Open Credo

August 2, 2022 | Blog, Kafka

Controlling Kafka Data Flows using Open Policy Agent

Read Matt Farrow’s blog as he explores the potential for using Open Policy Agent to filter and mask data being sent to and read from Apache Kafka.

WRITTEN BY

Matt Farrow

Matt Farrow

Senior Consultant

Controlling Kafka Data Flows using Open Policy Agent

This blogpost is about the Opa Single Message Transformer component, the code for which is available here.

The Problem

Apache Kafka is the central data distribution mechanism in many organisations. Very often, some of the data in Kafka will be sensitive and therefore it is critical to manage what data flows into and out of  it, as well as to where.

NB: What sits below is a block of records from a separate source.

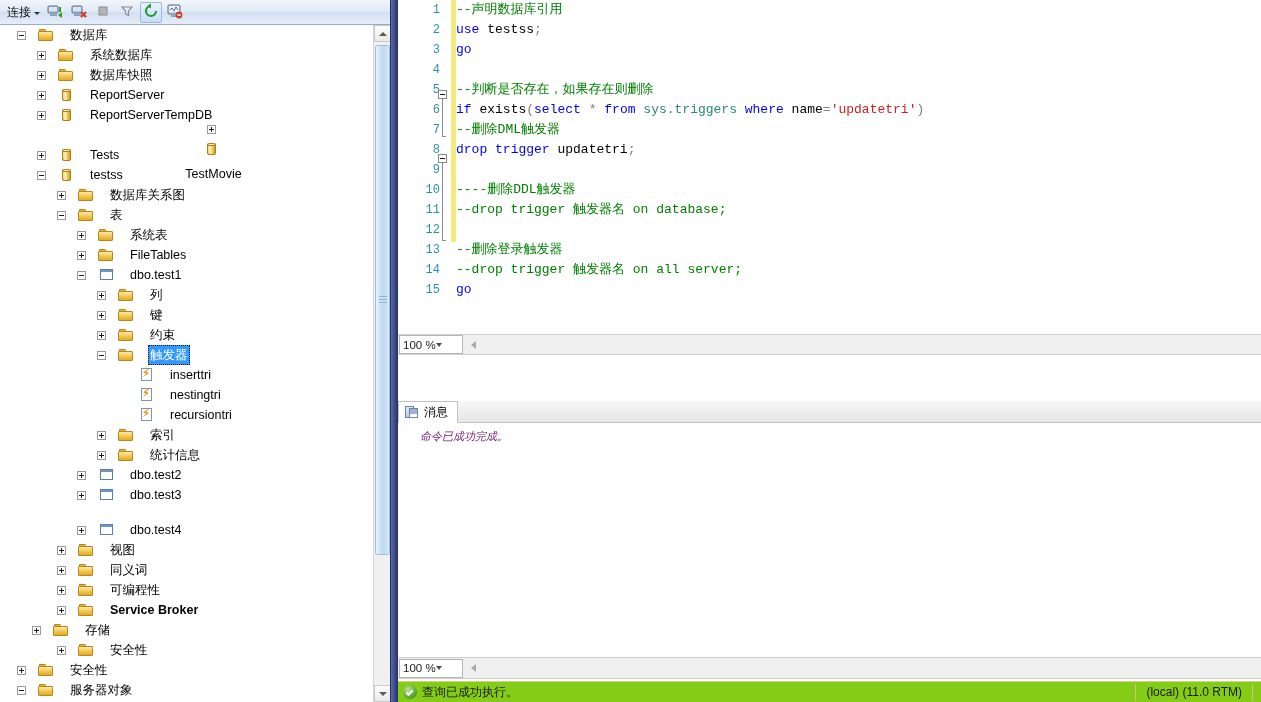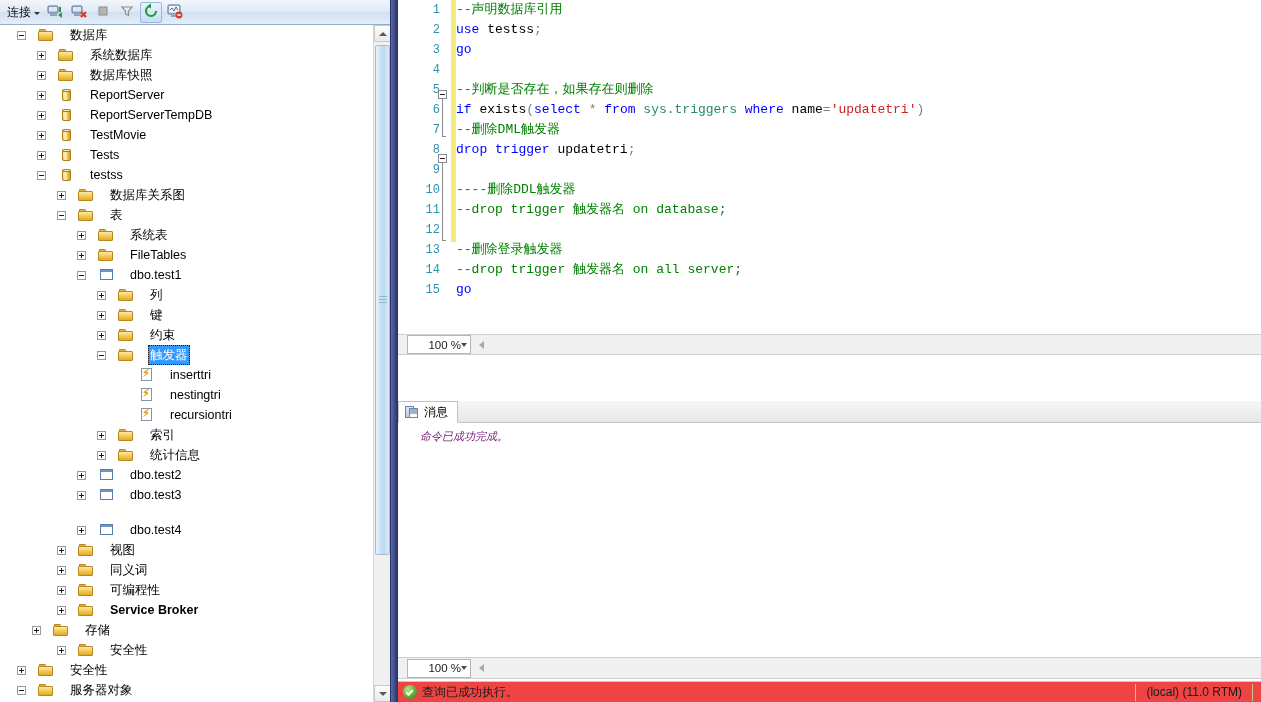--- a/index.html
+++ b/index.html
@@ -541,7 +541,7 @@
           <span class="ico ico-db"></span>
           <span class="tlabel">ReportServerTempDB</span>
         </div>
-        <div class="tnode" style="padding-left: 37px;">
+        <div class="tnode" style="padding-left: 37px; flex-direction: column;">
           <span class="exp plus"></span>
           <span class="ico ico-db"></span>
           <span class="tlabel">TestMovie</span>

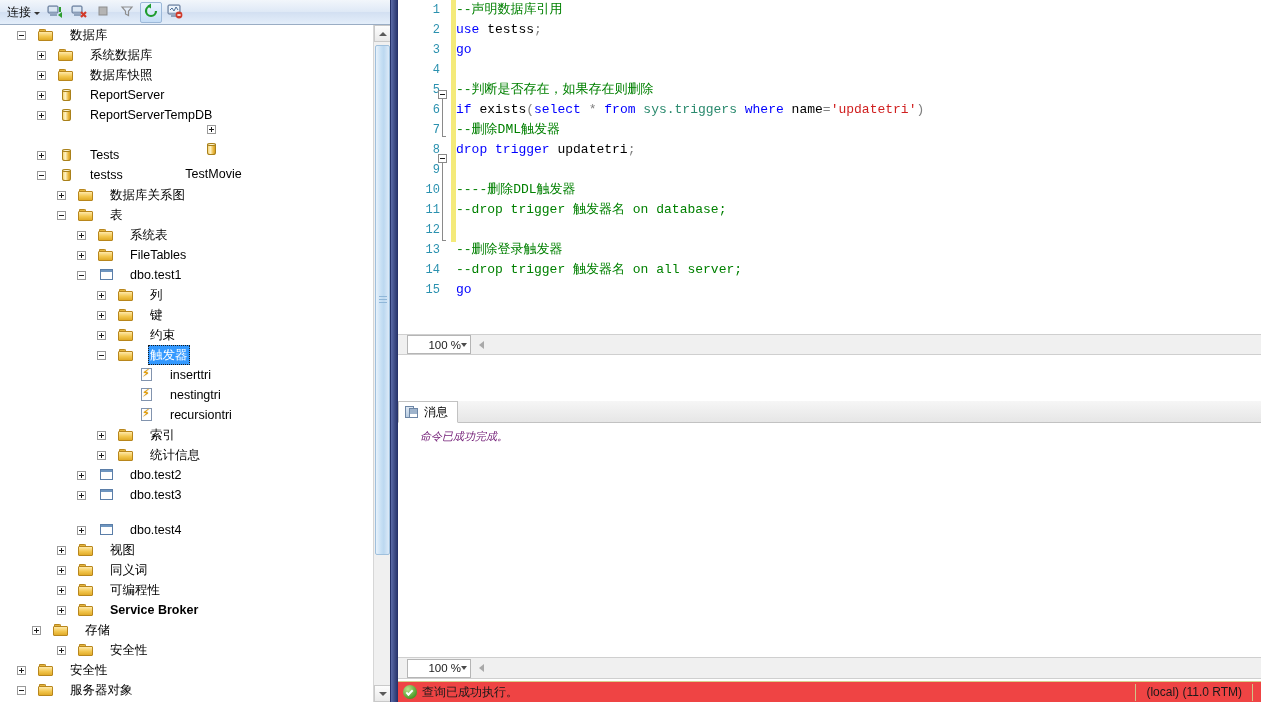--- a/index.html
+++ b/index.html
@@ -316,11 +316,11 @@
   }
   .zoom-combo {
     width: 64px; height: 19px;
-    margin-left: 9px;
+    margin-left: 1px;
     background: #ffffff;
     border: 1px solid #b5b5b5;
     box-sizing: border-box;
-    display: flex; align-items: center; justify-content: flex-end;
+    display: flex; align-items: center; justify-content: flex-start;
     padding: 0 3px;
     font-size: 11.5px;
   }

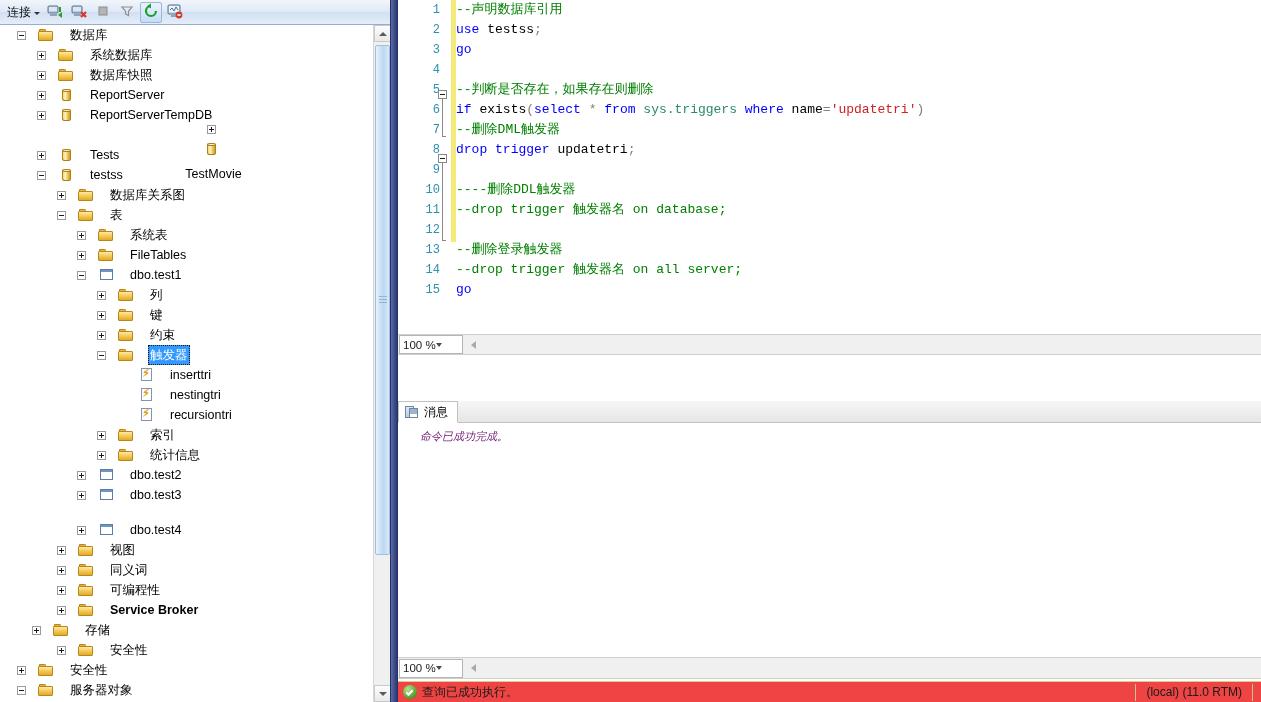--- a/index.html
+++ b/index.html
@@ -405,7 +405,7 @@
   #statusbar {
     position: absolute; left: 398px; top: 681px;
     width: 863px; height: 21px;
-    background: #ef4444;
+    background: #84cc16;
     border-top: 1px solid #d8cf8c;
     display: flex; align-items: center;
     box-sizing: border-box;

At a high level, we want the ability to restrict the data that is sent both into and from Kafka by processing the records as they are transferred.  We should be able to filter the records so that only a subset is transferred, or mask some of the fields so that they are not transferred and a dummy mask value is sent in its place.  Finally, it’s important to be able to apply this filtering and masking regardless of where the data is being received from or sent to.

Executable Policies

At OpenCredo we always look to build systems using reliable, repeatable methods, such as Infrastructure-as-code (Iac). When it comes to policies, this is no exception. We have been using a tool called Open Policy Agent (OPA) recently in several projects and decided to build a proof of concept integrating it with Kafka feeds to gain insights into how we could use them together to solve real world problems.

Open Policy Agent is a tool that allows the use of a high-level declarative language called Rego to specify policies as code, such as which data can flow from where to where.  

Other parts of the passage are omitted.